Turkey's pro-Kurdish DEM party, which won many municipalities in the
southeast in the March 31 local elections, criticised the government's
intervention as "late and insufficient".

During the night, DEM had urged the government to send water bombers, saying
fighting the blaze from the ground was "not enough".

An AFP reporter in Koksalan village in Diyarbakir province saw around 100
animals lying dead on the ground.

- Animals perished -

Residents told AFP around half their flock of about 1,000 sheep and goats had
perished in the blaze.

A local vet confirmed around half the flock had died, without giving a
precise number, telling AFP many others were being treated for burns.

Interior Minister Ali Yerlikaya blamed the fire on "a stubble burn" which
started late on Thursday and spread quickly due to strong winds, affecting
five villages.

Justice Minister Yilmaz Tunc said on X the public prosecutor's office had
opened a probe into the cause of the fire.

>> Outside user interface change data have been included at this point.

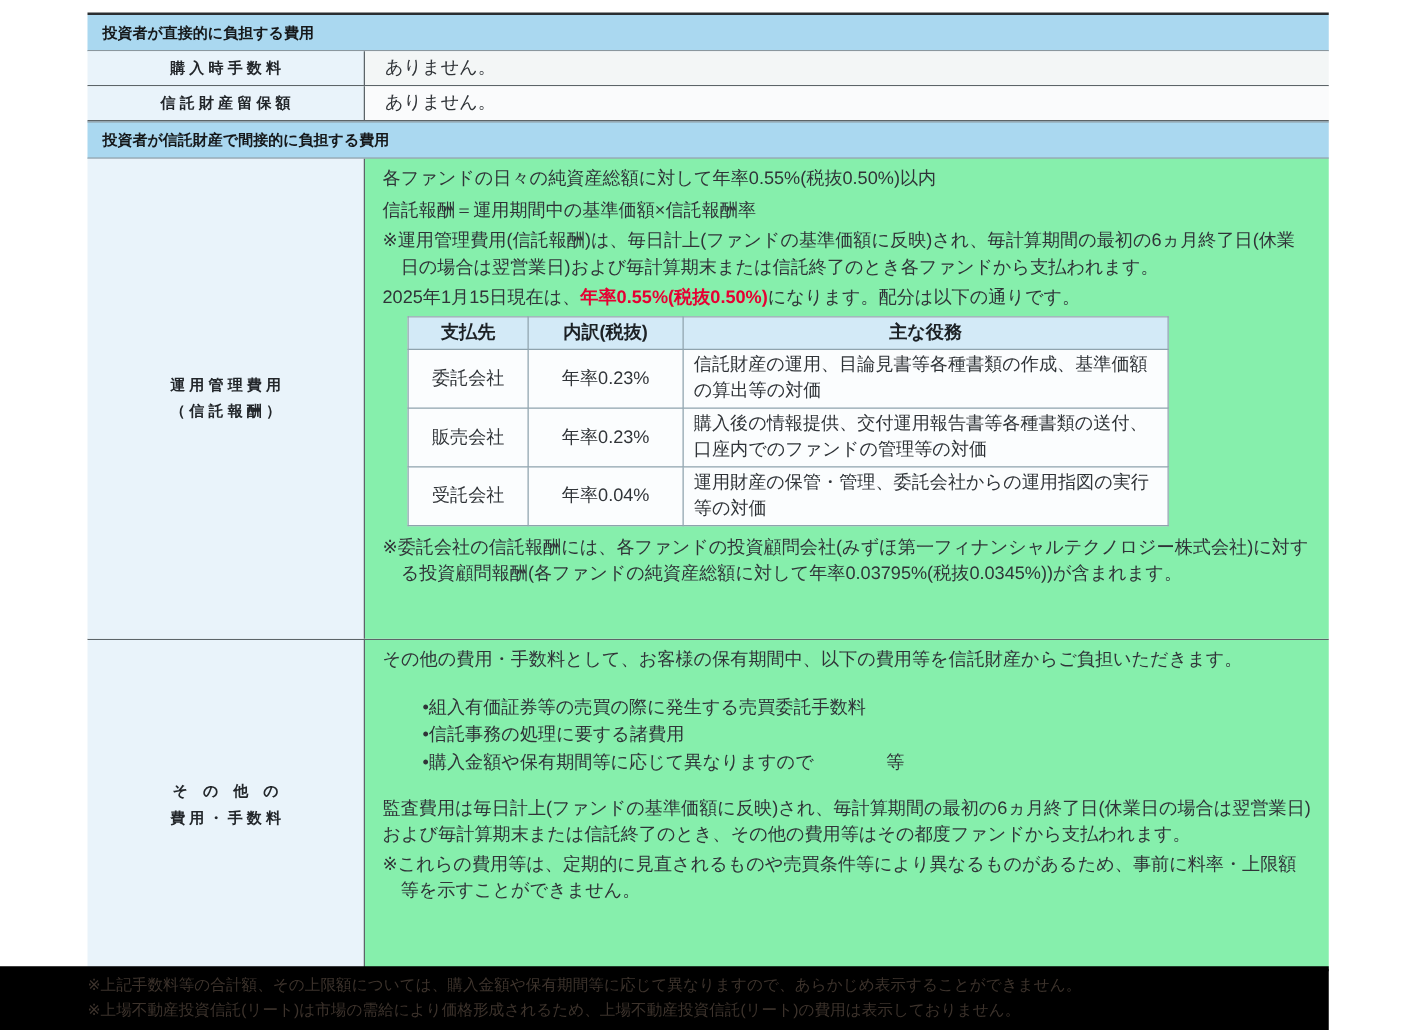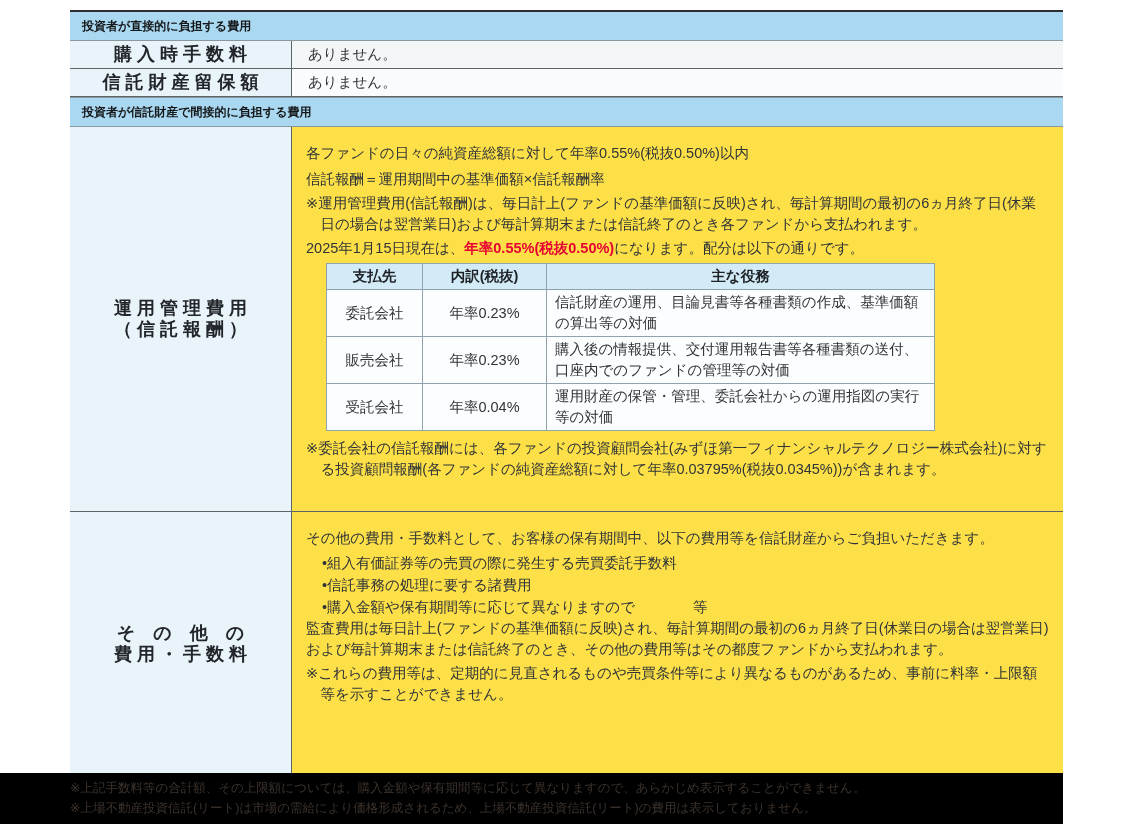"購 入 時 手 数" .label-cell { font-size: 18px -> 12px }
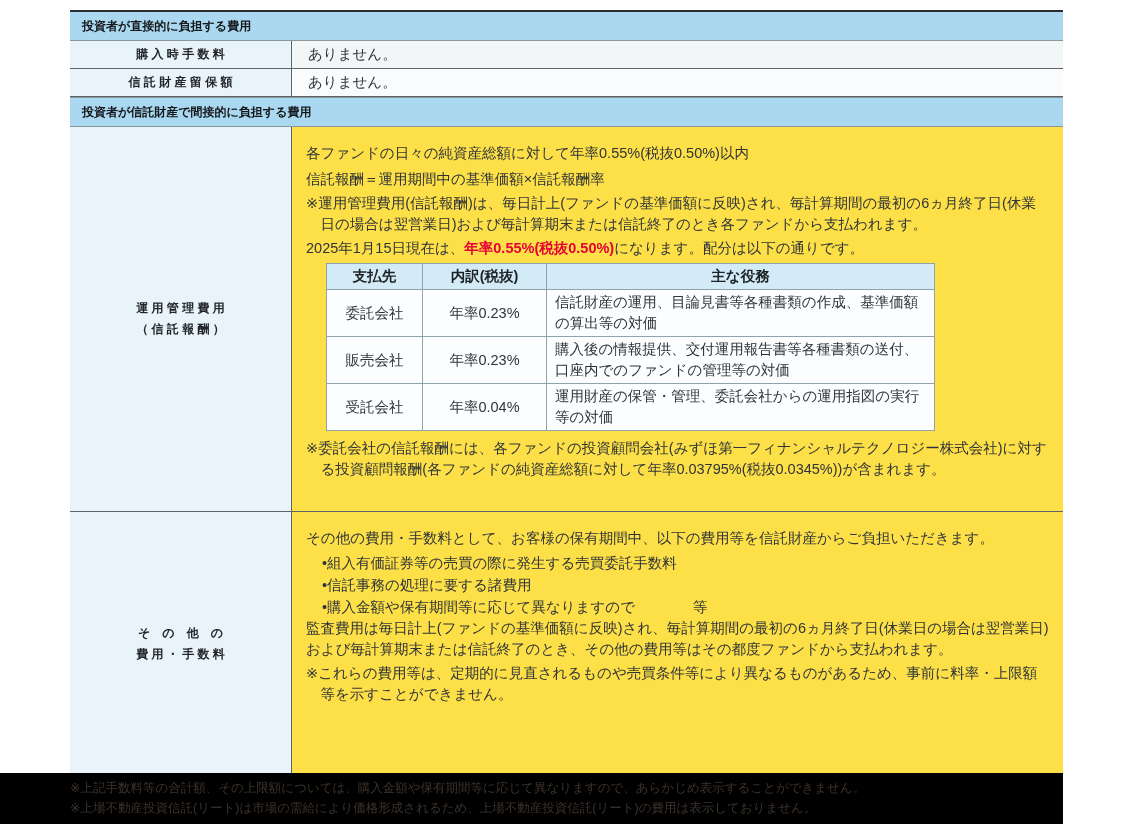"各ファンドの日々の純資産総額に対して年率0.55%(税抜0.50%)以内" .row-big1 .value-cell,.row-big2 .value-cell { background: #fde047 -> #86efac; padding: 16px 14px 4px 14px -> 6px 14px 4px 14px }
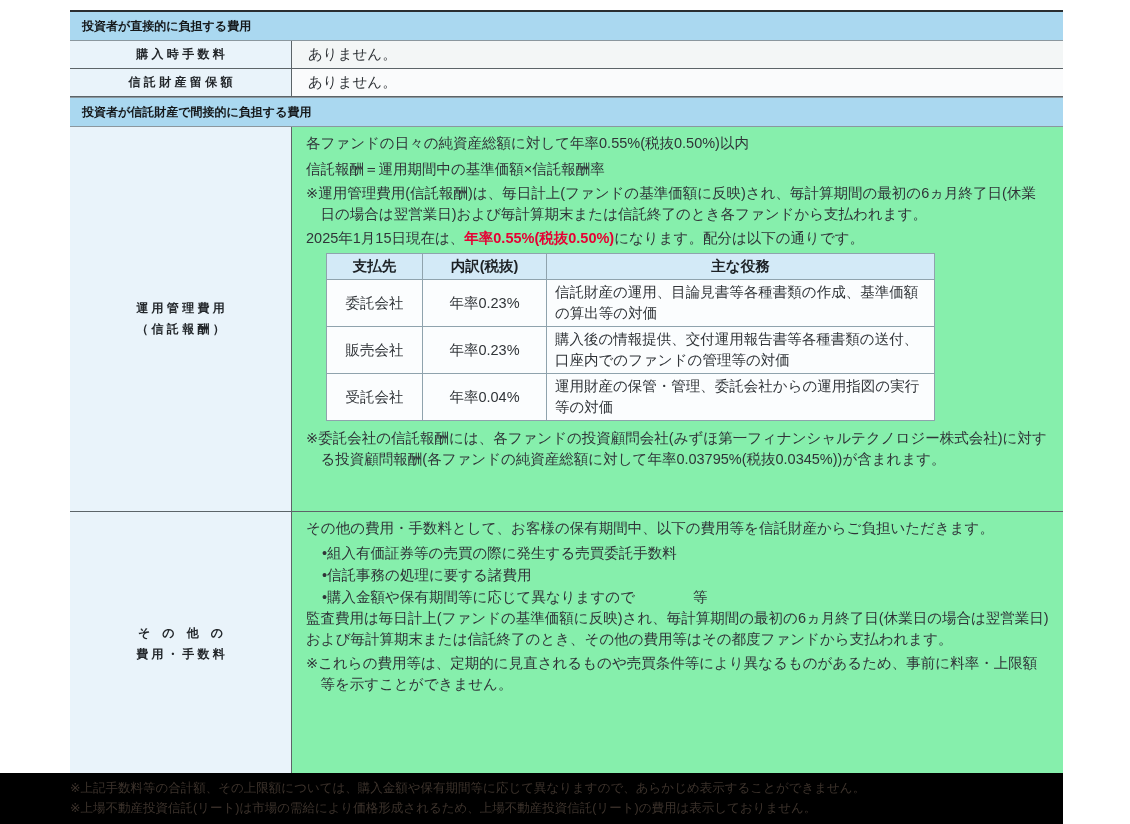"•組入有価証券等の売買の際に発生する売買委託手数料" .bullets { margin: 0 -> 16px }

Turkey has experienced 74 wildfires so far this year, which have ravaged
12,910 hectares (31,900 acres) of land, according to the European Forest Fire
Information System (EFFIS).

In the summer of 2021, Turkey suffered its worst-ever wildfires. They claimed
nine lives and destroyed huge swathes of forested land across its
Mediterranean and Aegean coasts.

The disaster prompted a political crisis after it emerged that Turkey had no
functioning firefighting planes.

It heaped pressure on President Recep Tayyip Erdogan who was forced to accept
international help.

It also prompted Ankara to push through Turkey's delayed ratification of the
Paris Climate Accord, becoming the last of the Group of 20 major economies to
do so.

Experts say climate change will cause more frequent and more intense
wildfires and other natural disasters in Turkey unless measures are taken to
tackle the problem.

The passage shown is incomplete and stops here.